*** Opening of Recorded data ***

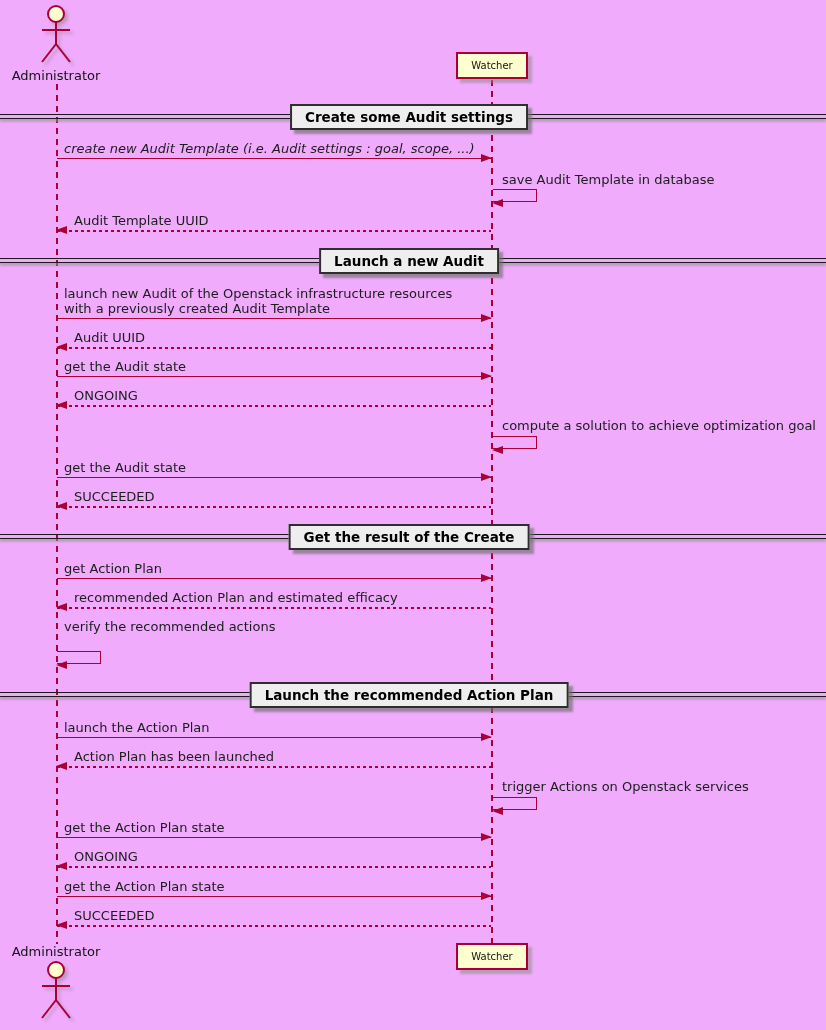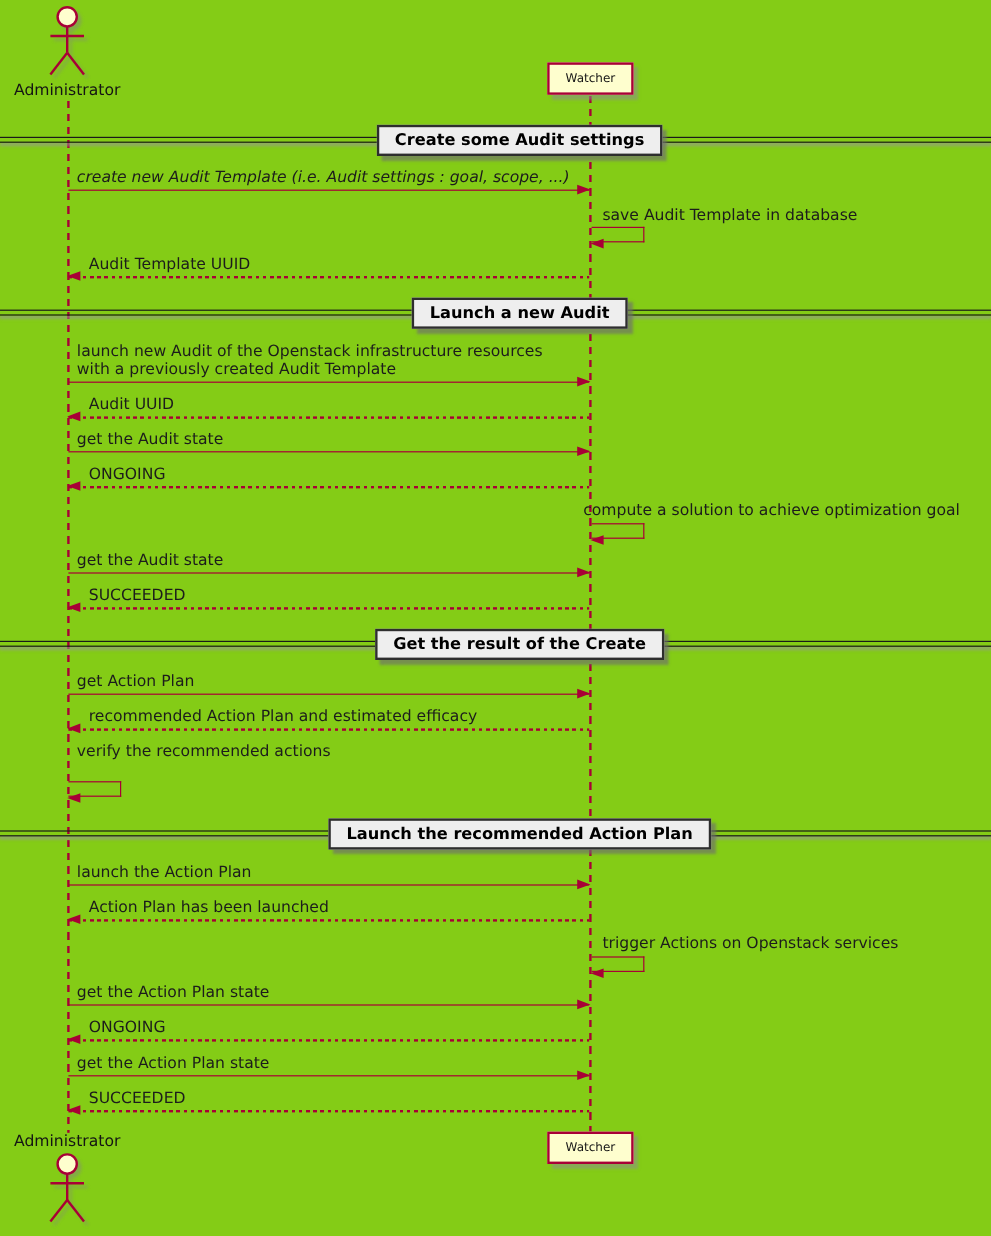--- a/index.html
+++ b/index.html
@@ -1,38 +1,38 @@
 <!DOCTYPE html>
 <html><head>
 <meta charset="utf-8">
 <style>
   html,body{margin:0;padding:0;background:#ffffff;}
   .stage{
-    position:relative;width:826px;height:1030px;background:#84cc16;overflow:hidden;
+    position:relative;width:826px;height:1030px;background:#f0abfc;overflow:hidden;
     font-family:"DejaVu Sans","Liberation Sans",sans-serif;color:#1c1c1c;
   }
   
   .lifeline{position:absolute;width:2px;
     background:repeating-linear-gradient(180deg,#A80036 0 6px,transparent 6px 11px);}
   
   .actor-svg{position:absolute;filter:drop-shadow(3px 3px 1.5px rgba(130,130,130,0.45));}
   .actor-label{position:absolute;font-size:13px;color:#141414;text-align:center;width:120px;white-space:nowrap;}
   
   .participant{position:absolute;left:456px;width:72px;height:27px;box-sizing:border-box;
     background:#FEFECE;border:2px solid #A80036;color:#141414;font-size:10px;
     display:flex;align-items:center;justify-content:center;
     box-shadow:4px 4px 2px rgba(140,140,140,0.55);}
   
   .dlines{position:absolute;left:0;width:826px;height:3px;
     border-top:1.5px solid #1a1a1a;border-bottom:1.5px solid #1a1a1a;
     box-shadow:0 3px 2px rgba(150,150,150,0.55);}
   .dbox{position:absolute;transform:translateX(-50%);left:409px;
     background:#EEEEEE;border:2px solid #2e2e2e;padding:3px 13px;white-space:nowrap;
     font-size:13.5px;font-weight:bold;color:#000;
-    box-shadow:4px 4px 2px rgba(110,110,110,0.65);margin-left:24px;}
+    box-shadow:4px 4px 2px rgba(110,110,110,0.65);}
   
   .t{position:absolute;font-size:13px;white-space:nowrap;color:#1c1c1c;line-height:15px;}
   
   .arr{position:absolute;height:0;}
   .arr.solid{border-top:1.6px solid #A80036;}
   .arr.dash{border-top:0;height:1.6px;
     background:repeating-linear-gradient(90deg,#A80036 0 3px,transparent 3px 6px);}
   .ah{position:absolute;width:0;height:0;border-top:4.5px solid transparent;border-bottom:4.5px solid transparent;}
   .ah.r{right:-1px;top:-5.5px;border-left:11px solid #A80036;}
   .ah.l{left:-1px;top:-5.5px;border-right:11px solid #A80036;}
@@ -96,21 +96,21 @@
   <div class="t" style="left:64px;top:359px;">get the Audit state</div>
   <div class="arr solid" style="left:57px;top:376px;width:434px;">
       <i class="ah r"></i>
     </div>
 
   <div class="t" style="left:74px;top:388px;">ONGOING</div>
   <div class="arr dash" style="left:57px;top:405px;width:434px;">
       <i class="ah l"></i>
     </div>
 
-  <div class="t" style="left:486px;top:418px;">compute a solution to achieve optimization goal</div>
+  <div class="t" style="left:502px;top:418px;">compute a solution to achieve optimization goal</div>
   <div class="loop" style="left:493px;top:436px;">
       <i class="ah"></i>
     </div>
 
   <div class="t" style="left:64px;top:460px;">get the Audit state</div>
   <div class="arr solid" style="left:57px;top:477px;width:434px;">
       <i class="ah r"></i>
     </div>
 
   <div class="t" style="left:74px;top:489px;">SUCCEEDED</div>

*** Close of Recorded data ***
*** Opening of Recorded data ***

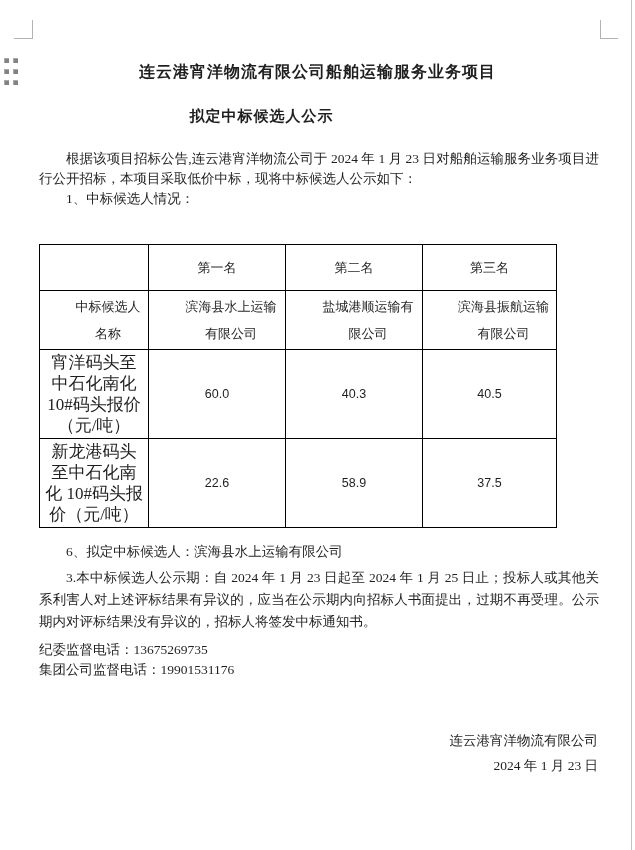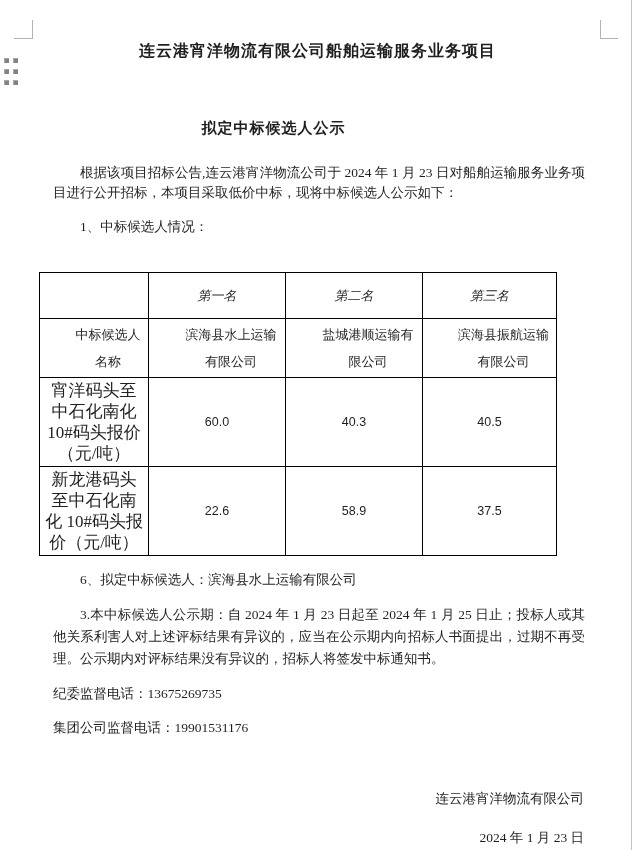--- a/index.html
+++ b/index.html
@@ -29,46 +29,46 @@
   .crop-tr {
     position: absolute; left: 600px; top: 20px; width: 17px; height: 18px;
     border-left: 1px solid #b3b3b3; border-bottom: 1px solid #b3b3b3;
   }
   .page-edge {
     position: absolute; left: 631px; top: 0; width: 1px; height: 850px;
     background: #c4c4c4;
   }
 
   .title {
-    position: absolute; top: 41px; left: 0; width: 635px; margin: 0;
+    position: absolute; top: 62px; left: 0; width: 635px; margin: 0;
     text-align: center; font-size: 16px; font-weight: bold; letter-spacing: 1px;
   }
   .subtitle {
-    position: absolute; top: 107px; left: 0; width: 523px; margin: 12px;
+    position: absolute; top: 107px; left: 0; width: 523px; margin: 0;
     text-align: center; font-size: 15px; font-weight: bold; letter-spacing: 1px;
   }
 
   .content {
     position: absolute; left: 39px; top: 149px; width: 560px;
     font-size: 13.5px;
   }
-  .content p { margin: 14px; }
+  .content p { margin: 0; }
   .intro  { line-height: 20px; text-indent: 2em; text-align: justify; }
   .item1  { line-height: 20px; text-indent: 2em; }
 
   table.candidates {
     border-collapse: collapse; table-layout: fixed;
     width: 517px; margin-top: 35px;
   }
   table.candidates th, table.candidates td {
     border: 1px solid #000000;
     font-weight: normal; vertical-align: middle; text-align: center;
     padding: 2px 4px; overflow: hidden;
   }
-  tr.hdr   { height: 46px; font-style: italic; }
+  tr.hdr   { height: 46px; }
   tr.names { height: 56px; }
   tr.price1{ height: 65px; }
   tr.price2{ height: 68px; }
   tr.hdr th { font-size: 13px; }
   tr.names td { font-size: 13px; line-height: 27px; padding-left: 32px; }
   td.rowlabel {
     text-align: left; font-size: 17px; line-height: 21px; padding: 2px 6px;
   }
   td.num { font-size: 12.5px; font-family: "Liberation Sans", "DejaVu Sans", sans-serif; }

*** Close of Recorded data ***

**What is expected:**
Search the material above for lines containing the string "shadow", then pull them out.

**Exercise answer:**
   .actor-svg{position:absolute;filter:drop-shadow(3px 3px 1.5px rgba(130,130,130,0.45));}
     box-shadow:4px 4px 2px rgba(140,140,140,0.55);}
     box-shadow:0 3px 2px rgba(150,150,150,0.55);}
-    box-shadow:4px 4px 2px rgba(110,110,110,0.65);margin-left:24px;}
+    box-shadow:4px 4px 2px rgba(110,110,110,0.65);}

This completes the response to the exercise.